Every survey finding you collected becomes training data for AI. Structure your content for citation: clear data points, proper sourcing, conversational formatting. When prospects research before reaching your site, your narrative shapes their understanding.
PR: Amplify your most compelling findings
Don't let your research sit behind a landing page. We submitted a press release highlighting our most counterintuitive findings, i.e., the stuff that challenged conventional wisdom in the industry.
"New Research Shows Nano-Influencers Drive 3x Higher Engagement than Celebrity Endorsements" is a headline that gets attention. These press releases should promote both the gated asset and the webinar to create multiple entry points for discovery.
The beauty of PR is it reaches audiences you'd never touch organically. Industry publications, newsletters, aggregators — these placements compound over time and establish you as a research-backed authority.
Create your spin-offs.
Any good writer knows you have to set yourself up for the sequels in the first book. This is where the content flywheel really starts spinning.
Your three flagship assets are nuclear reactors. Each one generates enough material to fuel months of content across every channel.
From the report:
12-15 blog posts, each diving deep into a single finding
Industry-specific one-pagers (ecommerce brands vs. DTC vs.

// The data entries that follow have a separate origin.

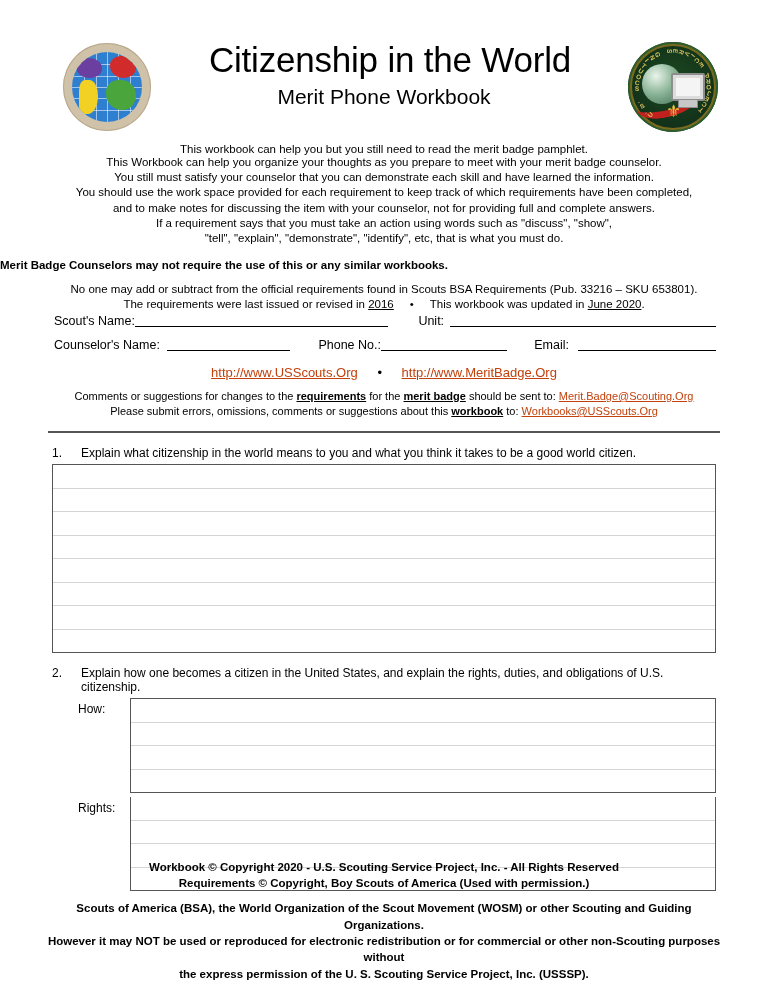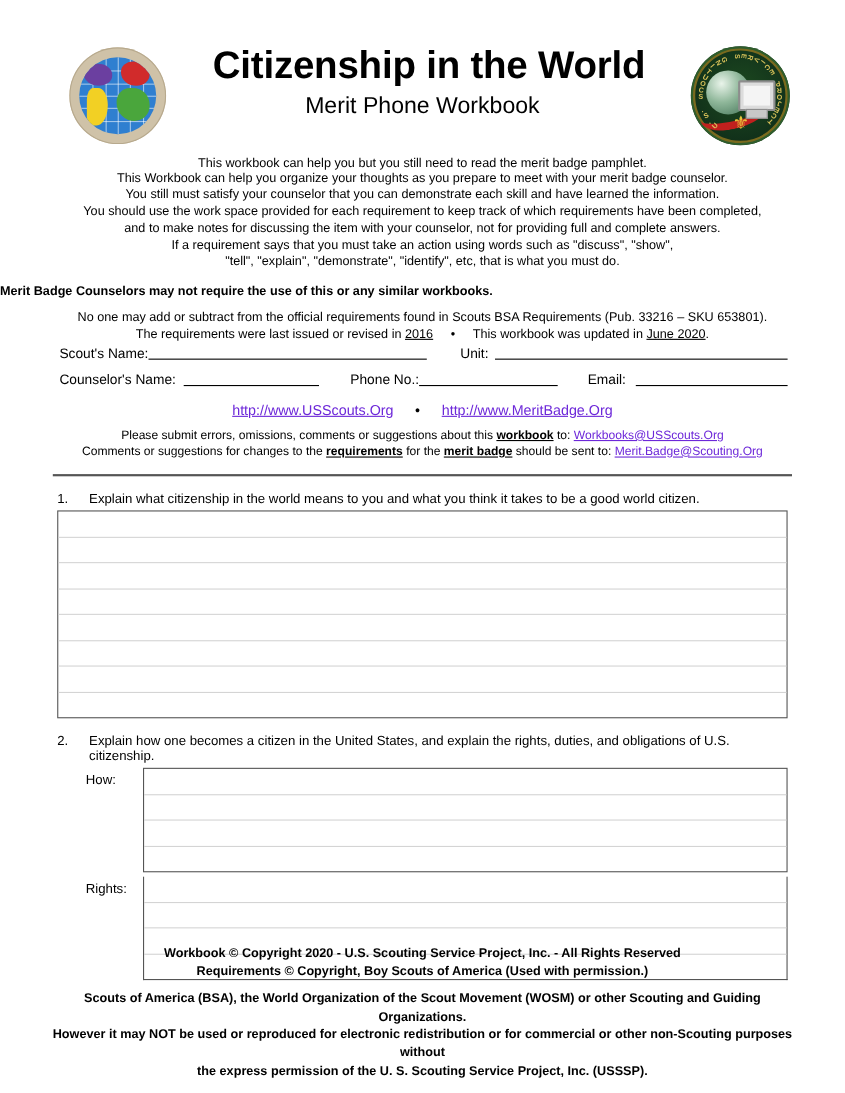--- a/index.html
+++ b/index.html
@@ -41,21 +41,21 @@
     top: 42px;
     width: 90px;
     height: 90px;
   }
   .title-block {
     text-align: center;
     padding-top: 42px;
   }
   .main-title {
     font-size: 35px;
-    font-weight: bold;
+    font-weight: normal;
     line-height: 1.05;
     letter-spacing: -0.2px;
     margin: 0;
     padding-left: 12px;
   }
   .sub-title {
     font-size: 21px;
     font-weight: normal;
     margin: 6px 0 0 0;
     line-height: 1.1;
@@ -106,21 +106,21 @@
   }
   .gap { flex: 0 0 auto; }
 
   
   .links-row {
     text-align: center;
     margin-top: 13px;
     font-size: 13px;
   }
   .links-row a, .small-links a {
-    color: #6d28d9;
+    color: #c2410c;
   }
   .bullet-sep {
     display: inline-block;
     padding: 0 16px;
     color: #000;
   }
   .small-links {
     text-align: center;
     font-size: 11px;
     margin-top: 9px;
@@ -417,22 +417,22 @@
     </div>
   </div>
 
   <div class="links-row">
     <a href="#">http://www.USScouts.Org</a>
     <span class="bullet-sep">•</span>
     <a href="#">http://www.MeritBadge.Org</a>
   </div>
 
   <div class="small-links">
+    <div><span>Comments or suggestions for changes to the </span><span class="ulbold">requirements</span><span> for the </span><span class="ulbold">merit badge</span><span> should be sent to: </span><a href="#">Merit.Badge@Scouting.Org</a></div>
     <div><span>Please submit errors, omissions, comments or suggestions about this </span><span class="ulbold">workbook</span><span> to: </span><a href="#">Workbooks@USScouts.Org</a></div>
-    <div><span>Comments or suggestions for changes to the </span><span class="ulbold">requirements</span><span> for the </span><span class="ulbold">merit badge</span><span> should be sent to: </span><a href="#">Merit.Badge@Scouting.Org</a></div>
   </div>
 
   <div class="divider"></div>
 
   <div class="req">
     <div class="req-head">
       <span class="req-num">1.</span>
       <span class="req-text">Explain what citizenship in the world means to you and what you think it takes to be a good world citizen.</span>
     </div>
     <div class="answer-box">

B2B)
Use case guides (launching an affiliate program, scaling creator rosters, etc.)
30+ LinkedIn posts for your executives
Infographics and data visualizations for social
Newsletter content (we wove stats into every edition for 3+ months)
From the customer interviews:
5 full video case studies (3-5 minutes each)
20-30 short clips (30-60 seconds) for social media and paid ads
Testimonial quotes scattered across your website
Sales one-pagers featuring specific customer results
Email snippets for nurture campaigns
From the webinar:
Full recording gated as an evergreen lead gen asset
10-15 vertical clips for LinkedIn, Instagram, Twitter
Transcript turned into 3-5 blog posts
Q&A highlights for social content
Pull quotes from your guest speakers
Three flagship assets → 75+ pieces of content. And because it's all rooted in real research and real customer stories, it's authentic. People share it. Sales teams use it. It compounds.
This is how you build a content flywheel that doesn't require you to start from scratch every week.
The bottom line: The best marketers work smarter and harder.
Back in the day when my team went from 15 people to four, simply working harder wasn't going to cut it. I had to work harder and smarter.
Nolan spent years researching black holes for one film. Cameron dove to the Titanic 12 times. They built their stories on a foundation of real research, and that authenticity showed.
Your brand story deserves the same rigor. Do the research, build the system, and let it compound.